The best thing about this independently-produced film is the script by Stacia Crawford, who also plays Maggie the studio exec’s PA. It is however let down by the makeshift production design and rudimentary directing (to date, 2015, it is Nato's only feature film).
Straight Forward is an ironically-titled mystery drama about a 1940s Hollywood studio writer who heads off with his starlet wife and a young aspiring actor to a holiday cabin to work on a film script. From the get-go Ms Crawford’s script makes it evident that some of the players have a hidden agenda but to her credit is it far from clear who has it and what it is as in the best mystery tradition we suspect now this character, now that, before the intriguing reveal. The latter, which involves a considerable shift of perspective is not particularly well handled and the crunching of gears as the film rapidly changes direction can be heard streets away.
The story and style, with its cutaways from the main narrative to sequences in a mental hospital, the insertion of 1940s newsreel footage and a darkening off the film edges to make us feel as if we are watching the protagonists through a spy-hole, immediately suggests the films of David Lynch or Guy Madden. Whilst this is quite effective in achieving a sense of the eerie and disjointed where the film particularly falls down is in its production design which does not simply fail to look convincingly 1940s but in places (notably in the case of the cigar-chomping, tin-star wearing detective) border on the laughably B grade. Clearly the film was produced on a very limited budget but this does not mitigate the disservice done to its originary concept, the potential of which is far from fully realized here.

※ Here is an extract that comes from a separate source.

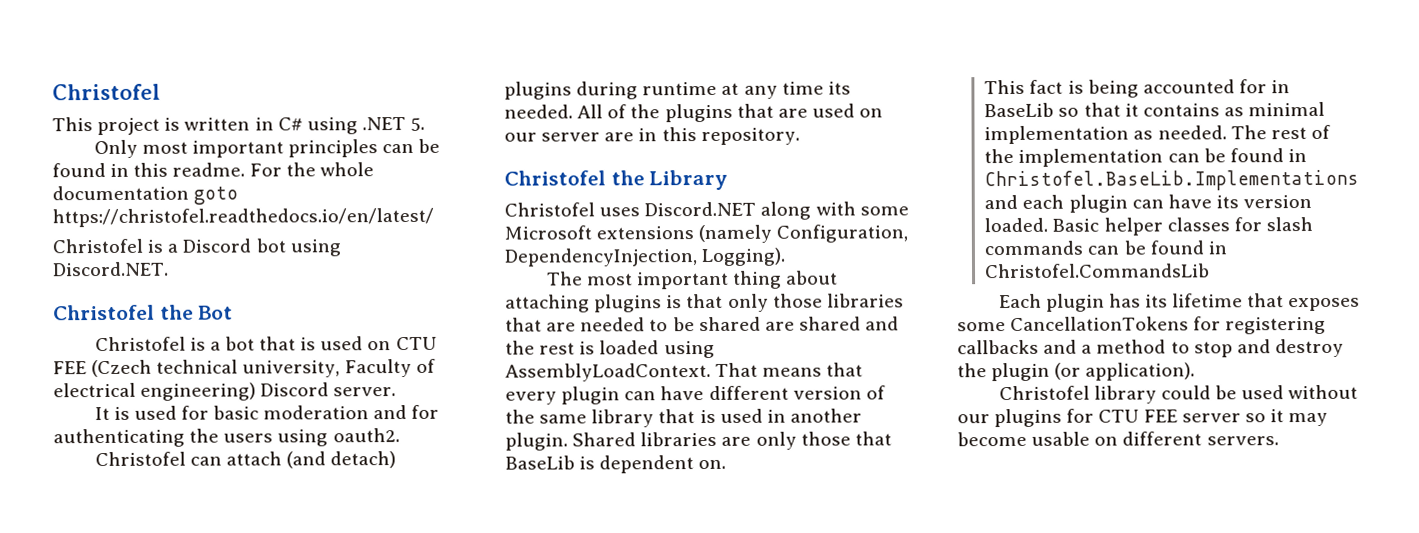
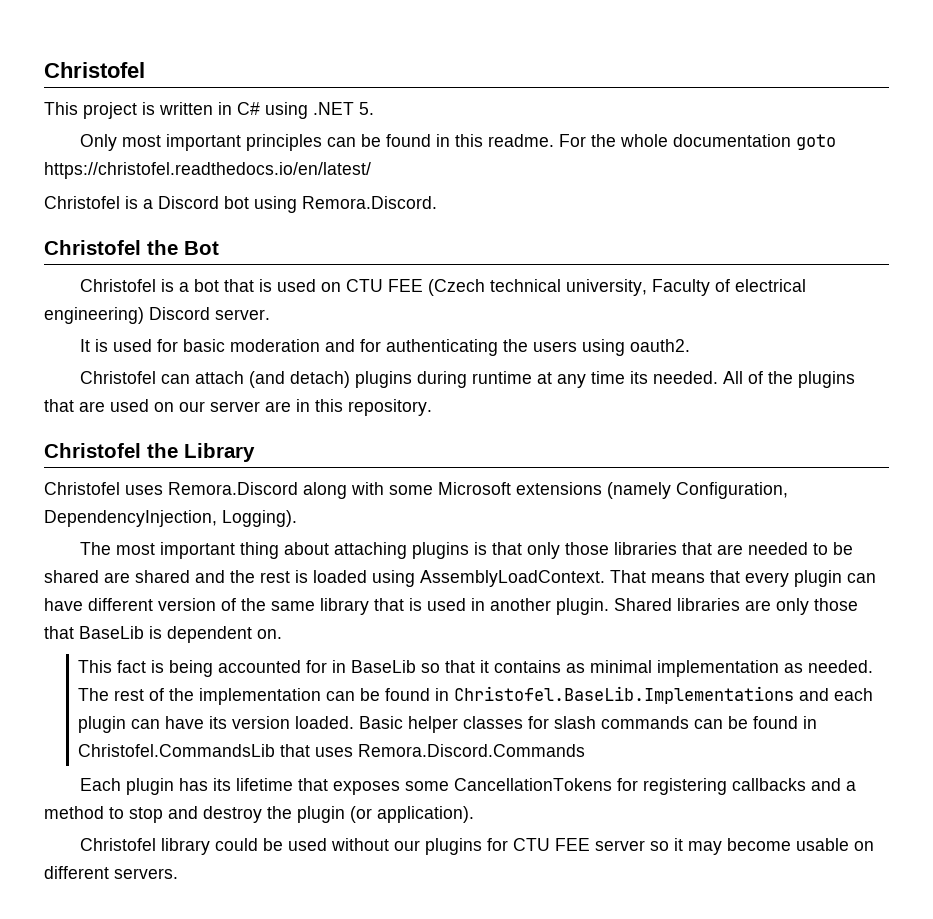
[52,261,169,277] Discord.NET. -> [302,196,437,209] Remora.Discord.
[644,201,757,217] Discord.NET -> [168,482,298,495] Remora.Discord
(1211, 271) none -> [280,744,586,757] that uses Remora.Discord.Commands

In fact one cannot help but suspect that Straight Forward began its life as a repertory theatre project that was successful enough to inspire the company (many of the actors have roles on the production side) to turn it into a film. Certainly Jason Nato’s mise-en-scène suggests a theatre-setting, with the camera largely inert as it records what are essentially stage performances. Cinema brings with it a very different set of expectations from theatre and these are roughly handled here. However if you can re-imagine this as a repertory work that you happen to be watching in the more naturalistic medium of film it is a worthwhile, and for those who appreciate grassroots theatre, at least, an engaging experience.